The (one?) tricky thing dealing w/BLOB's I've found is that you need a separate code path to send the data to the user -- you can't simply in-line a path on the filesystem like you would if it was a plain-Jane file.

e.g. if you're storing avatar information, you can't simply do:

<%= image_tag @youruser.avatar.path %>

you have to write some wrapper logic and use send_data, e.g. (below is JUST an example w/attachment_fu, in practice you'd need to DRY this up)

send_data(@youruser.avatar.current_data, :type => @youruser.avatar.content_type, :filename => @youruser.avatar.filename, :disposition => 'inline' )

Unfortunately, as far as I know attachment_fu (I don't have the latest version) does not do clever wrapping for you -- you've gotta write it yourself.

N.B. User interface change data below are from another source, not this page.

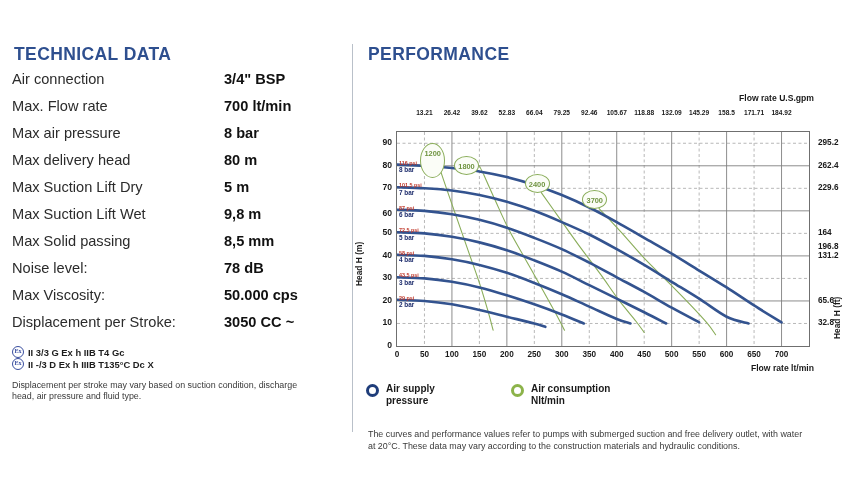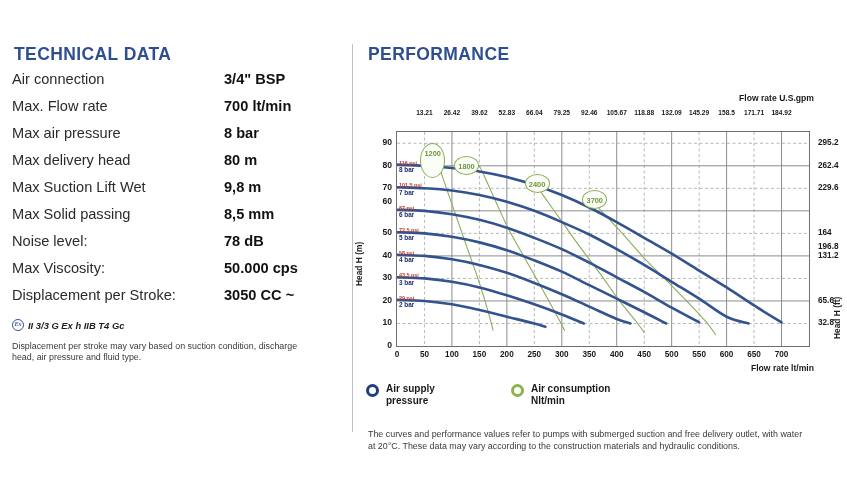--- a/index.html
+++ b/index.html
@@ -24,21 +24,21 @@
   }
   .spec-row{
     display:flex;align-items:baseline;height:27px;
   }
   .spec-label{
     width:212px;font-size:14.6px;color:#2b2b2b;font-weight:400;
   }
   .spec-value{
     font-size:14.6px;color:#111;font-weight:bold;white-space:nowrap;
   }
-  .atex{margin-top:5px;font-style:italic;}
+  .atex{margin-top:5px;}
   .atex-line{
     display:flex;align-items:center;gap:4px;font-size:9.4px;
     color:#1d1d1d;line-height:11px;font-weight:bold;
   }
   .ex-mark{
     display:inline-block;width:10px;height:10px;border-radius:50%;
     border:1px solid #3a4fa0;color:#3a4fa0;font-size:6.2px;
     line-height:8px;text-align:center;font-weight:bold;
     font-family:"Liberation Serif", serif;flex:0 0 auto;
   }
@@ -151,20 +151,24 @@
         </div>
         <div class="spec-row">
           <div class="spec-label">Max air pressure</div>
           <div class="spec-value">8 bar</div>
         </div>
         <div class="spec-row">
           <div class="spec-label">Max delivery head</div>
           <div class="spec-value">80 m</div>
         </div>
         <div class="spec-row">
+          <div class="spec-label">Max Suction Lift Dry</div>
+          <div class="spec-value">5 m</div>
+        </div>
+        <div class="spec-row">
           <div class="spec-label">Max Suction Lift Wet</div>
           <div class="spec-value">9,8 m</div>
         </div>
         <div class="spec-row">
           <div class="spec-label">Max Solid passing</div>
           <div class="spec-value">8,5 mm</div>
         </div>
         <div class="spec-row">
           <div class="spec-label">Noise level:</div>
           <div class="spec-value">78 dB</div>
@@ -175,20 +179,24 @@
         </div>
         <div class="spec-row">
           <div class="spec-label">Displacement per Stroke:</div>
           <div class="spec-value">3050 CC ~</div>
         </div>
       </div>
     <div class="atex" id="atex-list">
         <div class="atex-line">
           <span class="ex-mark">Ex</span>
           <span>II 3/3 G Ex h IIB T4 Gc</span>
+        </div>
+        <div class="atex-line">
+          <span class="ex-mark">Ex</span>
+          <span>II -/3 D Ex h IIIB T135°C Dc X</span>
         </div>
       </div>
     <div class="note">Displacement per stroke may vary based on suction condition, discharge head, air pressure and fluid type.</div>
   </div>
 
   <div class="panel-right">
     <div class="section-title">PERFORMANCE</div>
 
     <div class="chart-wrap">
       <div class="top-axis-title">Flow rate U.S.gpm</div>
@@ -209,21 +217,21 @@
           <span style="left: 385.533px;">184.92</span>
         </div>
 
       <div class="y-left" id="y-left">
           <span style="top: 219px;">0</span>
           <span style="top: 196.474px;">10</span>
           <span style="top: 173.947px;">20</span>
           <span style="top: 151.421px;">30</span>
           <span style="top: 128.895px;">40</span>
           <span style="top: 106.368px;">50</span>
-          <span style="top: 75px; margin-left: 16px;">60</span>
+          <span style="top: 87px; margin-left: 16px;">60</span>
           <span style="top: 61.3158px;">70</span>
           <span style="top: 38.7895px;">80</span>
           <span style="top: 16.2632px;">90</span>
         </div>
       <div class="y-left-title">Head H (m)</div>
 
       <div class="plot" id="plot">
         <svg id="plot-svg" width="412" height="214">
             <line x1="27.466666666666665" y1="0" x2="27.466666666666665" y2="214" stroke="#9a9a9a" stroke-width="0.7" stroke-dasharray="3,2.5"></line>
             <line x1="54.93333333333333" y1="0" x2="54.93333333333333" y2="214" stroke="#808080" stroke-width="0.9"></line>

P.S. Seeing your question edit - Attachment_fu handles all that annoying stuff that you mention -- about needing to know file paths and all that crap -- EXCEPT the one little issue when storing in the DB. Give it a try; it's the standard for rails apps. IF you insist on re-inventing the wheel, the source code for attachment_fu should document most of the gotchas, too!

Matt Rogish
A: 

Look into the plugin, x_send_file too.

"The XSendFile plugin provides a simple interface for sending files via the X-Sendfile HTTP header. This enables your web server to serve the file directly from disk, instead of streaming it through your Rails process. This is faster and saves a lot of memory if you‘re using Mongrel. Not every web server supports this header. YMMV."

I'm not sure if it's usable with Blobs, it may just be for files on the file system. But you probably need something that doesn't tie up the web server streaming large chunks of data.

+3  A: 

As for streaming, you can do it all in an (at least memory-) efficient way. On the upload side, file parameters in forms are abstracted as IO objects that you can read from; on the download side, look in to the form of render :text => that takes a Proc argument:

render :content_type => 'application/octet-stream', :text => Proc.new {
    |response, output|
    # do something that reads data and writes it to output
}

If your stuff is in files on disk, though, the aforementioned solutions will certainly work better.